Hambatan membentang di industri kebun sawit



BANDUNG. Sebagai komoditas andalan penyumbang devisa terbesar nasional, sektor perkebunan sawit masih banyak ganjalan. Tidak hanya gempuran dari LSM asing, hambatan juga datang dari dalam negeri yakni di sektor regulasi pemerintah.

Sekretaris Jenderal Gabungan Pengusaha Kelapa Sawit Indonesia (Gapki) Joko Supriyono mengatakan, selama ini masih banyak kebijakan di sektor hulu hingga hilir minyak sawit yang dikeluarkan oleh pemerintah saling tumpang tindih sehingga bertolak belakang dengan semangat peningkatkan produksi dan penyerapan terhadap industri hilir.
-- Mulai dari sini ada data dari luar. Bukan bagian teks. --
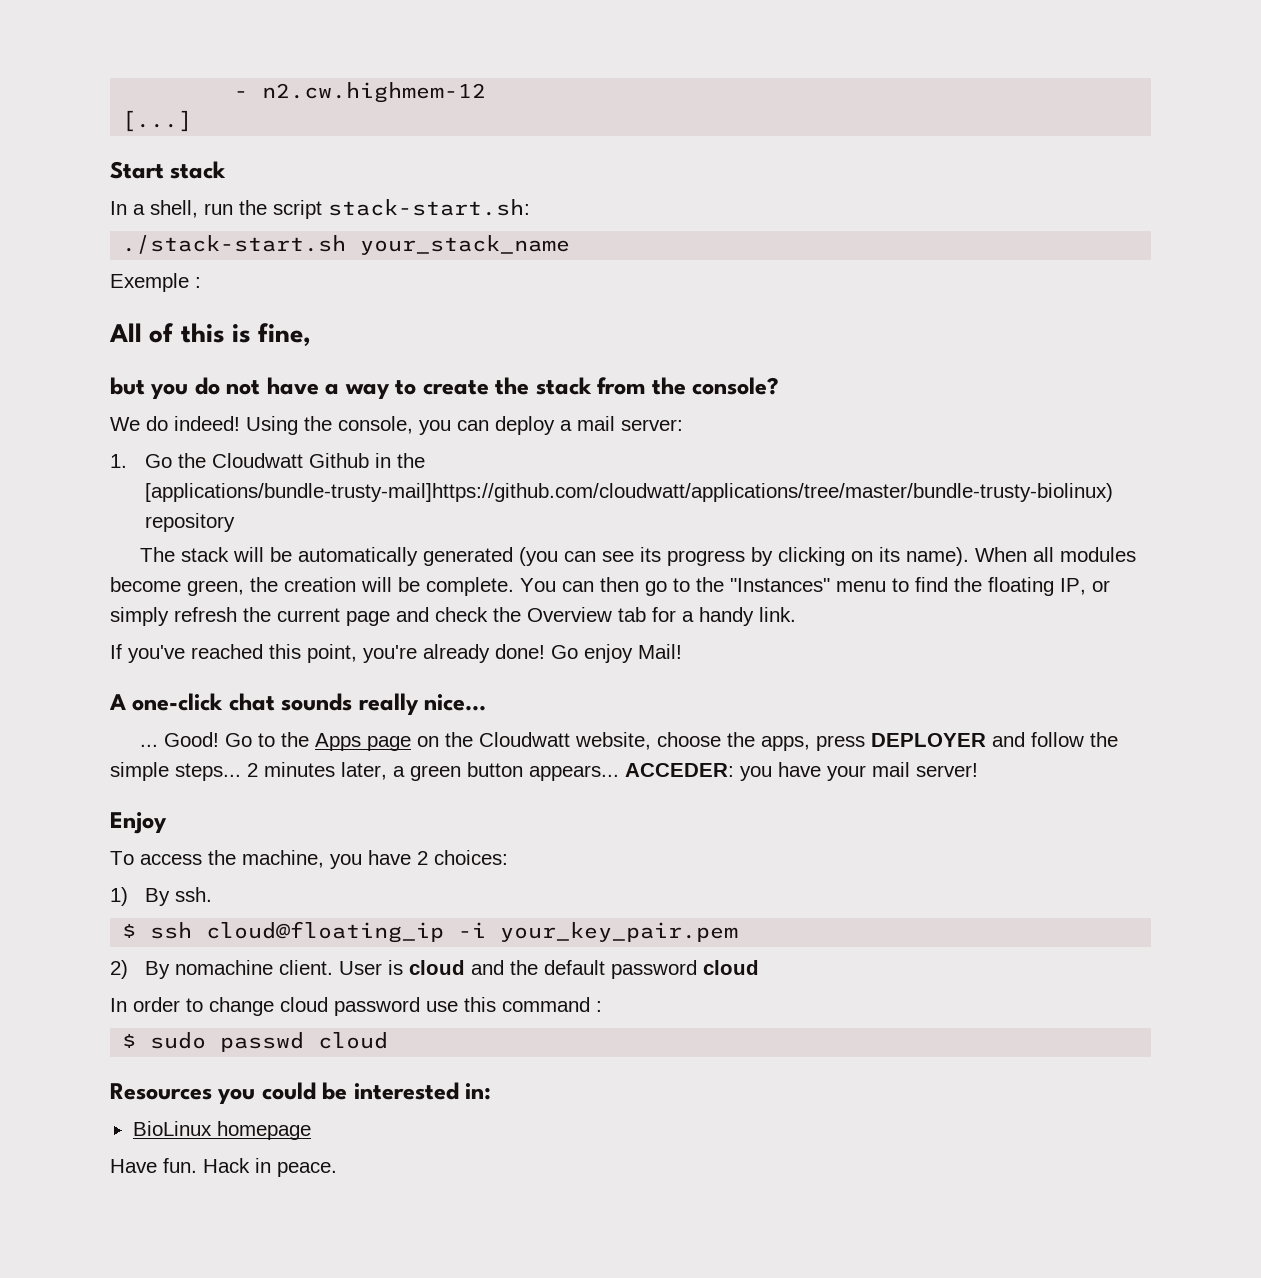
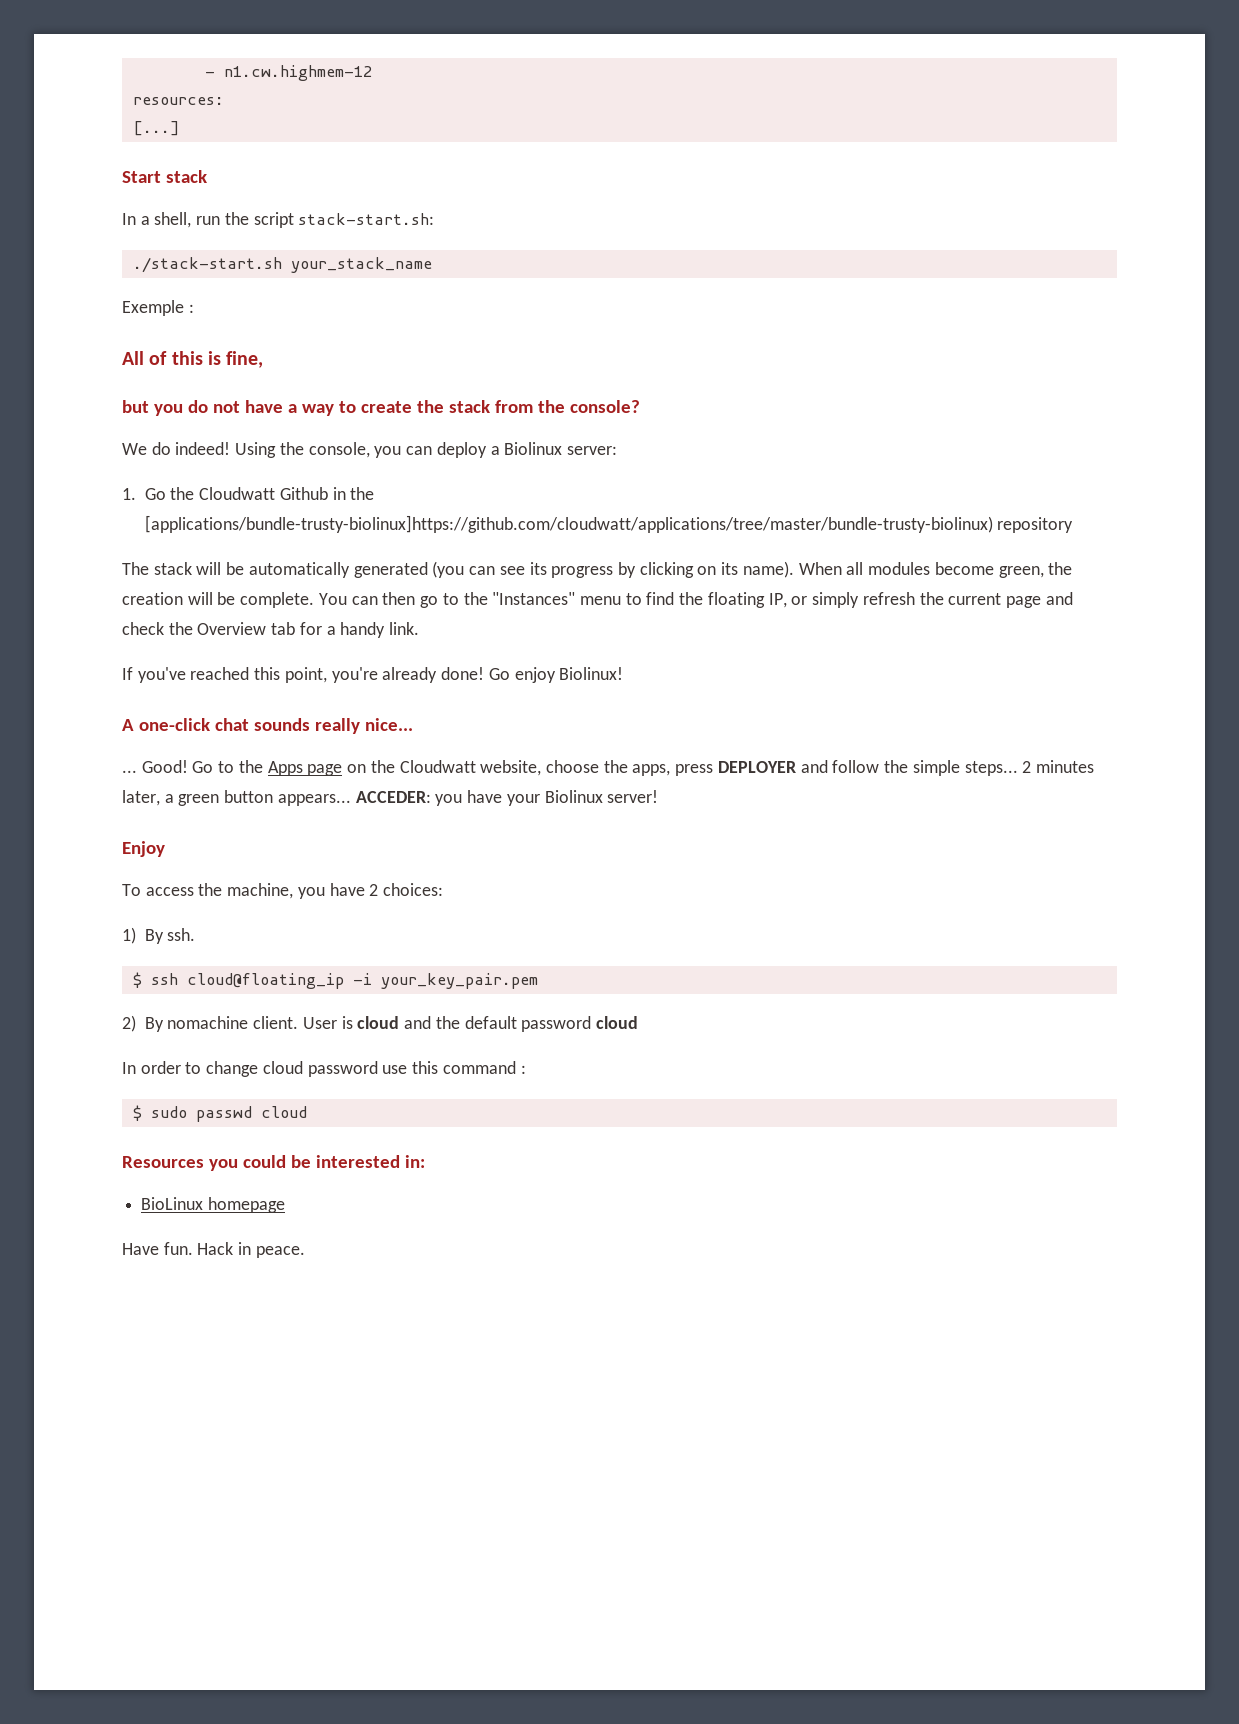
- - n2.cw.highmem-12
+ - n1.cw.highmem-12
+ resources:
- Using the console, you can deploy a mail server:
+ Using the console, you can deploy a Biolinux server:
- 1. Go the Cloudwatt Github in the [applications/bundle-trusty-mail]https://github.com/cloudwatt/applications/tree/master/bundle-trusty-biolinux) repository
+ 1. Go the Cloudwatt Github in the [applications/bundle-trusty-biolinux]https://github.com/cloudwatt/applications/tree/master/bundle-trusty-biolinux) repository
- Go enjoy Mail!
+ Go enjoy Biolinux!
- ACCEDER: you have your mail server!
+ ACCEDER: you have your Biolinux server!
Beberapa kebijakan tersebut menurut Joko antara lain mengenai Peraturan Pemerintah (PP) tentang Pengelolaan, dan Perlindungan Ekosistem Gambut dan Undang Undang Nomor 18 Tahun 2013 tentang Pencegahan dan Pemberantasan Perusakan Hutan (P3H).


Beberapa kebijakan lain yang dikeluhkan para pengusaha perkebunan sawit antara lain adalah mengenai pembatasan kepemilikan lahan. Oleh sebab itu, sebagai komoditas unggulan, sudah selayaknya pemerintah untuk memberikan keringanan-keringan.

Para pelaku usaha disektor ini mengharap agar presiden turun tangan dengan mengkondolidasikan kementerian yang mengelurkan kebijakan tersebut. Pelaksanaan implementasi koordinasi antar kementerian tersebut menurut Joko domainnya berada ditangan Presiden.

"Presiden harus konsolidasi kementerian agar referensi satu. Kepentingan satu untuk nasional. Kalau tidak harus direview dulu," kata Joko, di selah-selah acara Indonesian Palm Oil Conference (IPOC) and 2015 Price Outlook, Kamis (27/11).

Mengutip data Kementerian Pertanian (Kementan) produksi minyak kelapa sawit atau Crude palm oil (CPO) yang diproduksi Indonesia tahun lalu mencapai 27, juta ton. Sementara itu, devisa ekspor yang didapat negara dari ekspor minyak sawit mencapai US$ 15,8 miliar atau sekitar Rp 175 triliun.

Isu lain yang menjadi perhatian bagi industri kelapa sawit adalah persoalan upah buruh. Dengan tingginya upah buruh yang terus meningkat setiap tahun membuat biaya produksi yang harus dikeluarkan perusahaan semakin tinggi.

Hariyadi B Sukamdani, Ketua Asosiasi Pengusaha Indonesia (APINDO) mengatakan, upah buruh tahun 2014 ini mengalami kenaikan sebesar 16,89%. Dengan kenaikan tersebut maka ongkos produksi yang harus ditanggung untuk upah berada diantara 31,24%-32,74%. Bahkan di tahun 2015 mendatang diperkirakan ada tuntutan untuk naik 10%.